デスゲームから学んだこと
俺はゆっくりとミルを挽いた。
ガリ、ガリと乾いた音が鳴る。
削り出された塩の粒が
焼きあがった肉の上に落ちる。
熱でわずかに溶け
表面になじんでいく。
――もう待てない。
一口大に切り分けた肉を口に運ぶ。
噛んだ瞬間、脂がほどけ
舌の上で甘みが一気に広がる。
塩のおかげで味に輪郭が立つ。
肉の甘さと塩の鋭さ。
その対比がさらに旨味を引き上げる。
「う”ま”ずぎる”……」
気付けば頬を伝うものが流れていた。
その様子を見届けると
仮面の男はゆっくりと仮面を外した。
「な……」
一瞬、言葉が出る。
現れた顔、それは見覚えがあった。
「精肉コーナーのおっちゃん……」
「そうだ。
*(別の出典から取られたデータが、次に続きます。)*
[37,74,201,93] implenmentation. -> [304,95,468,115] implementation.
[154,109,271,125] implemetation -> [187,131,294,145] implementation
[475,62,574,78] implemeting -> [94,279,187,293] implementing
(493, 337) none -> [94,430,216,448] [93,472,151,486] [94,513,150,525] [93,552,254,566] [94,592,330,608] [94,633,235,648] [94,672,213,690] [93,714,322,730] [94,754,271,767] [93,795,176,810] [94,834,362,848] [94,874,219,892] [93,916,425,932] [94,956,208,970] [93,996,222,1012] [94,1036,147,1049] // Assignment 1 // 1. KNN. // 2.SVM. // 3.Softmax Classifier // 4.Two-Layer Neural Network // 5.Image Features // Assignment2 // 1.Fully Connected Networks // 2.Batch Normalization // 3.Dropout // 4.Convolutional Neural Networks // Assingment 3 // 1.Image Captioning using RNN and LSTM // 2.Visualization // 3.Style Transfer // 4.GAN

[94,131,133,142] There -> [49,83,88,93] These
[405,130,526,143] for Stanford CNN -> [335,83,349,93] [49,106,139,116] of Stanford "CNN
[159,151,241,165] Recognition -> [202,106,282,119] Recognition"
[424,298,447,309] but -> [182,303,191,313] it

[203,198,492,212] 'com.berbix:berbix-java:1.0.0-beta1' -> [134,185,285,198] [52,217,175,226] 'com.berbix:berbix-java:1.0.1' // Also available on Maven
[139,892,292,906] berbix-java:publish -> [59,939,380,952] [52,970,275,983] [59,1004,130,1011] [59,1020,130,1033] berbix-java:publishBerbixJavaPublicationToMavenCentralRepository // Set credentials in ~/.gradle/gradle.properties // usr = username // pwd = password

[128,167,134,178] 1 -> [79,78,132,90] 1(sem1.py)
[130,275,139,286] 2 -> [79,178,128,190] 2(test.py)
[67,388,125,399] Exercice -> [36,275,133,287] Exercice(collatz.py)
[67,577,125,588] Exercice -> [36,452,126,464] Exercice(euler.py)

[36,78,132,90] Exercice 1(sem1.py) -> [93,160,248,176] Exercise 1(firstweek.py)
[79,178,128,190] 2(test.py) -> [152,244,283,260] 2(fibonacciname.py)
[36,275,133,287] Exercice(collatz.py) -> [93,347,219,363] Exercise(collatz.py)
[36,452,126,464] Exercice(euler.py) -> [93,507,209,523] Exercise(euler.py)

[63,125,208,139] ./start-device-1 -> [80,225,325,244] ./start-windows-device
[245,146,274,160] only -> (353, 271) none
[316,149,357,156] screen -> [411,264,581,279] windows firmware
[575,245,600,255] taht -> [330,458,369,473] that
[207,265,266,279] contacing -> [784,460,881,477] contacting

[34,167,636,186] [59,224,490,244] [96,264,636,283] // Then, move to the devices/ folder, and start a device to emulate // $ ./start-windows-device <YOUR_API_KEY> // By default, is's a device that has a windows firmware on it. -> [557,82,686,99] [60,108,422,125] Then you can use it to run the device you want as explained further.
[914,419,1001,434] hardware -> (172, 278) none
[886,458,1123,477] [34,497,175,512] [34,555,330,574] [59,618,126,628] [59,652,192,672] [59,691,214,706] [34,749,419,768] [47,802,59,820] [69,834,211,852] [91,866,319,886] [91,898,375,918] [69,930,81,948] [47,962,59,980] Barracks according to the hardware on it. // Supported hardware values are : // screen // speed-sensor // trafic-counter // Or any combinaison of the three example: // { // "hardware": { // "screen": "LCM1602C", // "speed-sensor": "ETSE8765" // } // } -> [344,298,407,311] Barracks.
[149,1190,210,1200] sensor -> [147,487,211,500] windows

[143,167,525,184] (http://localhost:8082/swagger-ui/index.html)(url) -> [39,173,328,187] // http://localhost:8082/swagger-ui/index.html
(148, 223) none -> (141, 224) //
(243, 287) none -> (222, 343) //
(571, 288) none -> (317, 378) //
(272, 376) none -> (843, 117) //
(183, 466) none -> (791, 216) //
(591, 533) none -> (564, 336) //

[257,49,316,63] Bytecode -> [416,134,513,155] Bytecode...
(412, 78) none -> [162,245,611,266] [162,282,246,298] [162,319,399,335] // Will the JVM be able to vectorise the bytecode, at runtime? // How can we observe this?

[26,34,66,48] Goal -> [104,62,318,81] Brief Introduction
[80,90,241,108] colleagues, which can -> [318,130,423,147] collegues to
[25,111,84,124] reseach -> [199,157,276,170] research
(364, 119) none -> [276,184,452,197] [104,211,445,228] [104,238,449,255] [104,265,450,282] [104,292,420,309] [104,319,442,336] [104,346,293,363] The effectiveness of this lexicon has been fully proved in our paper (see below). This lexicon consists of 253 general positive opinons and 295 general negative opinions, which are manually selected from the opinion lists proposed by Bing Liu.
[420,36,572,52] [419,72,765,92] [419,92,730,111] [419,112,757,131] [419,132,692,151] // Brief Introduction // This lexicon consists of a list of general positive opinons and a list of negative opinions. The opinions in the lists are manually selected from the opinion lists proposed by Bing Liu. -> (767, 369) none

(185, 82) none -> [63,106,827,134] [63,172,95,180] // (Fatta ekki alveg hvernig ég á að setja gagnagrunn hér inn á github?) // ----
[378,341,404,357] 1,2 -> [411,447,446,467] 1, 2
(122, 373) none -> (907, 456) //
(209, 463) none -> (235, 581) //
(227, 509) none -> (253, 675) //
俺がこのデスゲームの主催者だ
このデスゲームを始めた理由はな――」
精肉コーナーのおっちゃんは静かに語り始める。
だが俺の意識はすぐに肉に戻った。
もう一口。
口に運び咀嚼する。
「うんめえ……口の中で溶けてなくなる……」
精肉コーナーのおっちゃんは続ける。
「みんな、肉の価値をわかってない。
安い肉、値引きの肉……売れるのはそんな肉ばっかりだ」
「だからな、思ったんだ。
自分の肉だったら、どんな代償を払うんだろうってな」
肉の価値。
命の価値。
もう一口。
「うわぁ……焼き目の付いたカリカリ部分の食感最高…!」
脂がさらに甘く感じる。
さっきとは違う。
繊細な食材だからこそ
少しの調理の違いをダイレクトに感じるのだ。
「つまりだな」
精肉コーナーのおっちゃんの話はまだ続いていた。
だが、それはもう――どうでもよかった。
――数か月後。
俺はまた、あのスーパーの精肉コーナーに立っていた。
あのおっちゃんの姿はない。
あの後、おっちゃんは全員を解放した。
理由はなんだったか。
肉の価値を知ったから満足したとか何とか。
……正直、よく聞いてなかった。
あの時のことを思い出すと
涎しか出てこない。
で、その後どうなったかと言えば
まぁ普通に通報されて捕まったらしい。
そりゃそうだ。
デスゲームなんてやってたんだ。
現代日本においては極刑だろう。
まぁ、俺には関係無いことだ。
そんな事をぼんやりと考えながら
売り場の肉を見る。
ドリップ。
脂。
色。
自然と状態を見てしまう自分がいる。
手に取ったのは、国産和牛。
……と言いたいところだが
現実は安い豚肉だ。
あんな贅沢、そう何度もできるものじゃない。
俺にはまだ、その勇気はない。
特価のパックをカゴに入れ、レジへ。
「袋、いりますか?」
店員からの問いに
「あ、袋は結構です」
俺はそう答えて、カバンを開く。
中から取り出したのは保冷バッグ。
さらに、その中には保冷剤。
あのデスゲームで何を得たのかはわからない。
命の価値か。
人とのつながりか。
だが一つだけ、はっきりしていることがある。
俺は保冷バッグに肉をそっと入れ
ゆっくりとチャックを閉じた。
気付けば自然と口の端は上がっていた。